_Assignment:_ Locate the line bearing "elements in plyfile." in the material below, then reproduce it and each following line up to and including the line bearing "plyfile => comments".

_Data supplied:_

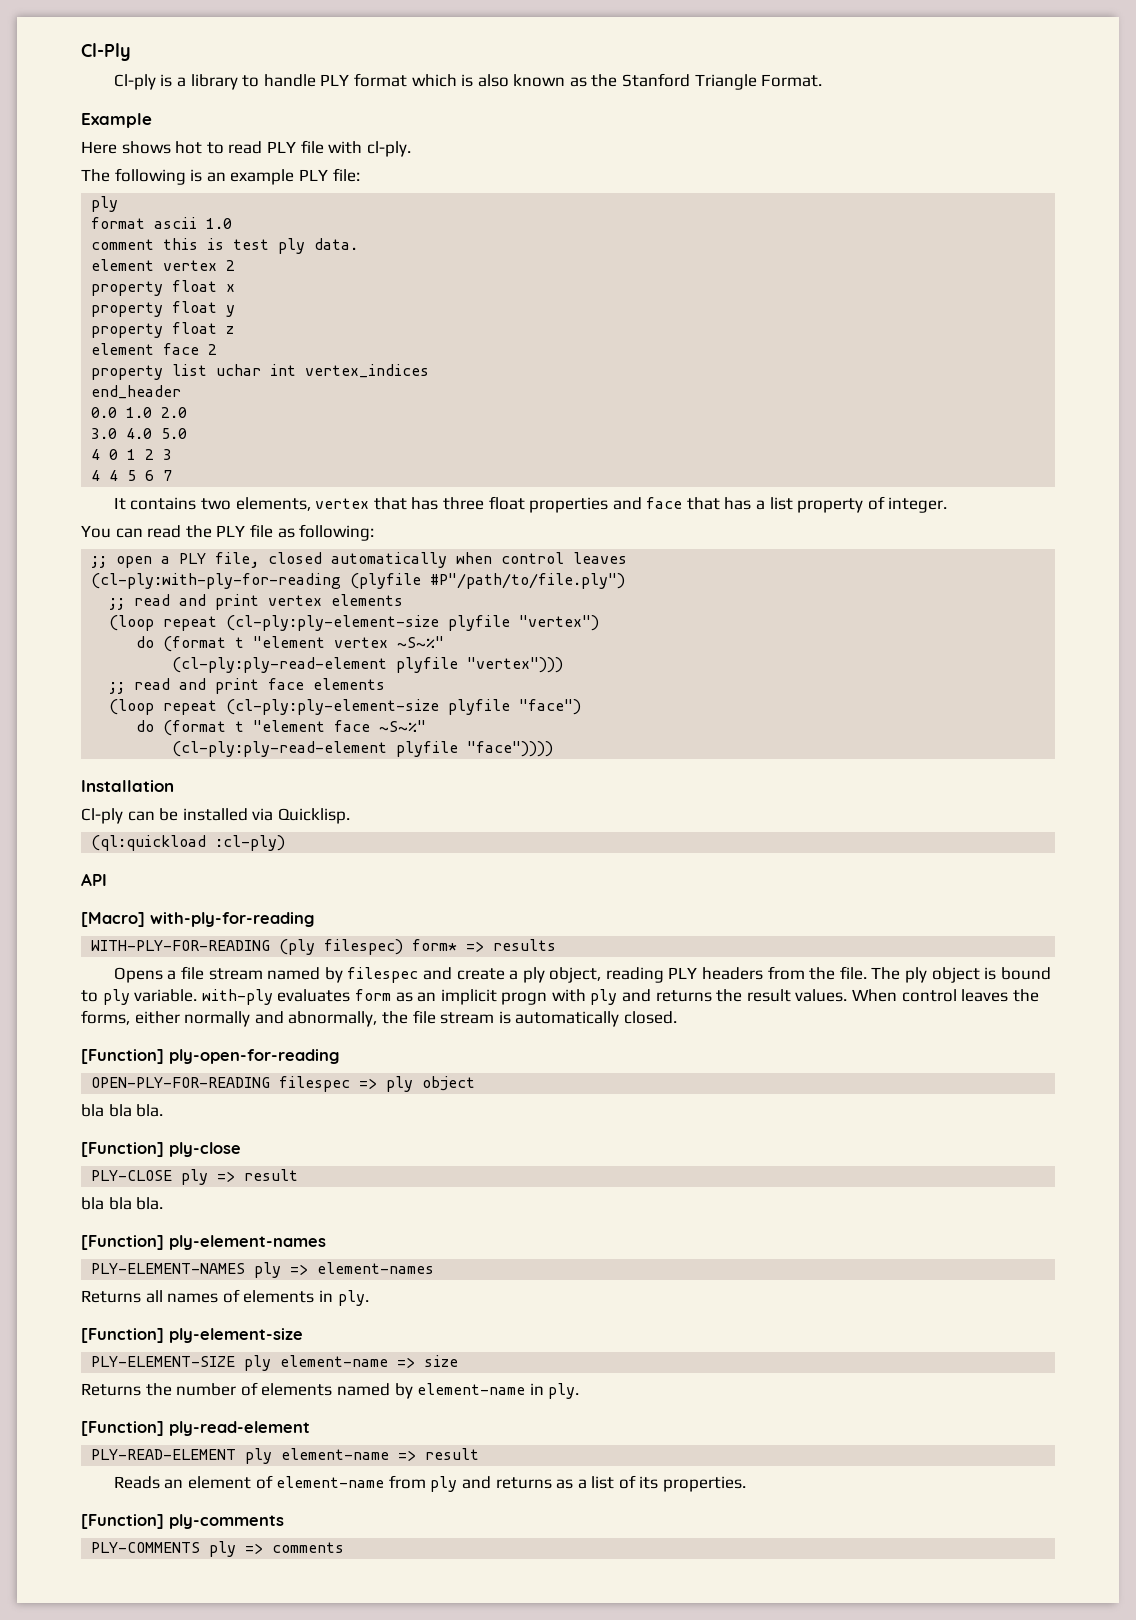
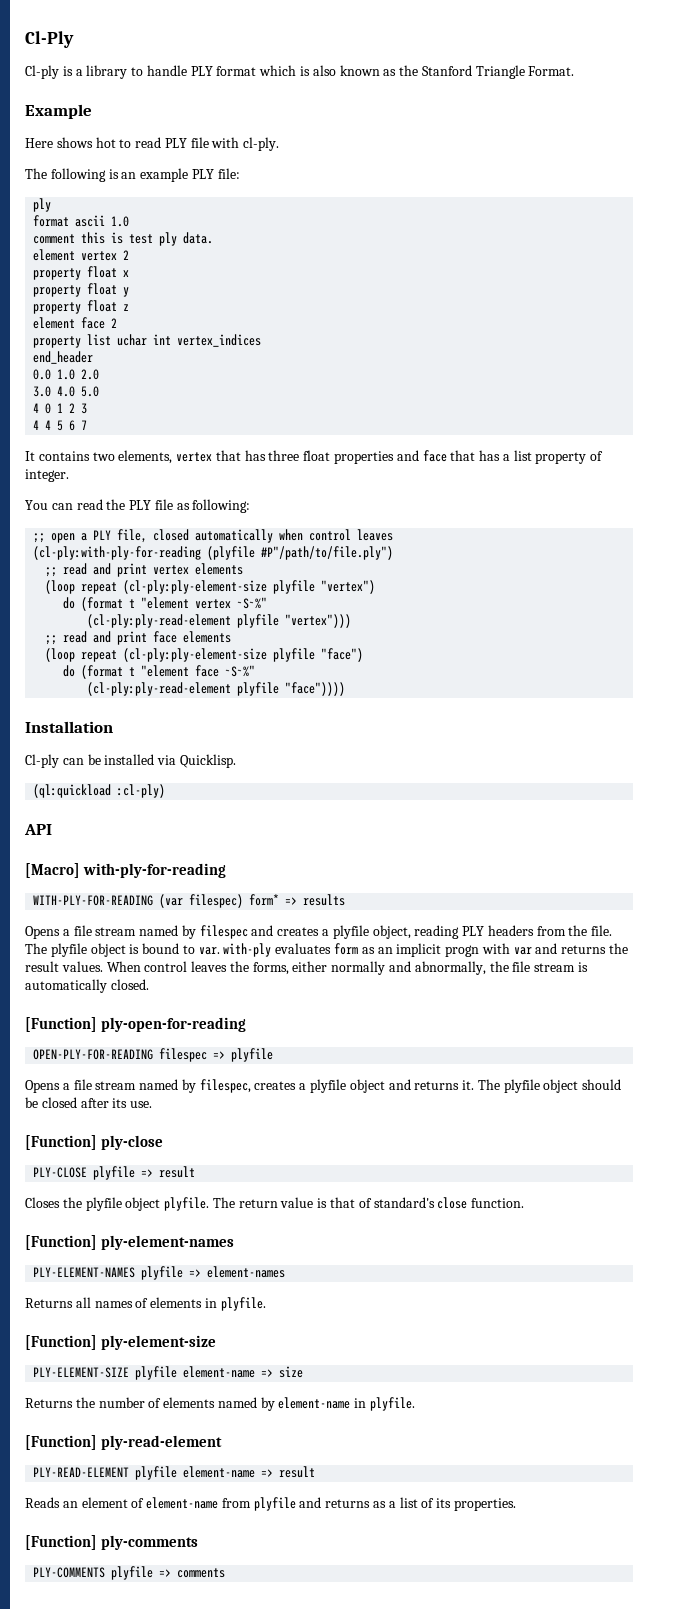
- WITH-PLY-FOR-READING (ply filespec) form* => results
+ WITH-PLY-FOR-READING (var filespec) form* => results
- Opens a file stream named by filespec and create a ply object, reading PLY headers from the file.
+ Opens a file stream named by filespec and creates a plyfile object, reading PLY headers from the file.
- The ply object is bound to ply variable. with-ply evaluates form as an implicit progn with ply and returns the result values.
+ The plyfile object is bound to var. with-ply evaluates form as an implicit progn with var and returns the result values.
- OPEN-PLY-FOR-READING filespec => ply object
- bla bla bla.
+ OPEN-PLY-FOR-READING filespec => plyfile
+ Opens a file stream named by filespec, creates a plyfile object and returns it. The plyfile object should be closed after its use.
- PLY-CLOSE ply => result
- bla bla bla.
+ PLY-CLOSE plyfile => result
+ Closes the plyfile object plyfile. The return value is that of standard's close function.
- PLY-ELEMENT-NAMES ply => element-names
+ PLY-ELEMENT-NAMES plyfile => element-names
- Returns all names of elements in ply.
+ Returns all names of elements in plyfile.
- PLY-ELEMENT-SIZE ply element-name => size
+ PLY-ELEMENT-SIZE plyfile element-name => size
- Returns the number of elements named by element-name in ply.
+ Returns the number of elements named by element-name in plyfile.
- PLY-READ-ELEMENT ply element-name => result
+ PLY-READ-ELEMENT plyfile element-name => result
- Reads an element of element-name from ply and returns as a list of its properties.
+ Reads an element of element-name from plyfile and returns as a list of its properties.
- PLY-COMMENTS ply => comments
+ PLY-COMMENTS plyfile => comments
--
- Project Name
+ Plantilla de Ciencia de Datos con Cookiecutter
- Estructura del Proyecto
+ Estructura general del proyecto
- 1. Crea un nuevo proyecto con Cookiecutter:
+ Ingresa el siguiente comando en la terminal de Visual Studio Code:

_Output of the task:_
+ Returns all names of elements in plyfile.
- PLY-ELEMENT-SIZE ply element-name => size
+ PLY-ELEMENT-SIZE plyfile element-name => size
- Returns the number of elements named by element-name in ply.
+ Returns the number of elements named by element-name in plyfile.
- PLY-READ-ELEMENT ply element-name => result
+ PLY-READ-ELEMENT plyfile element-name => result
- Reads an element of element-name from ply and returns as a list of its properties.
+ Reads an element of element-name from plyfile and returns as a list of its properties.
- PLY-COMMENTS ply => comments
+ PLY-COMMENTS plyfile => comments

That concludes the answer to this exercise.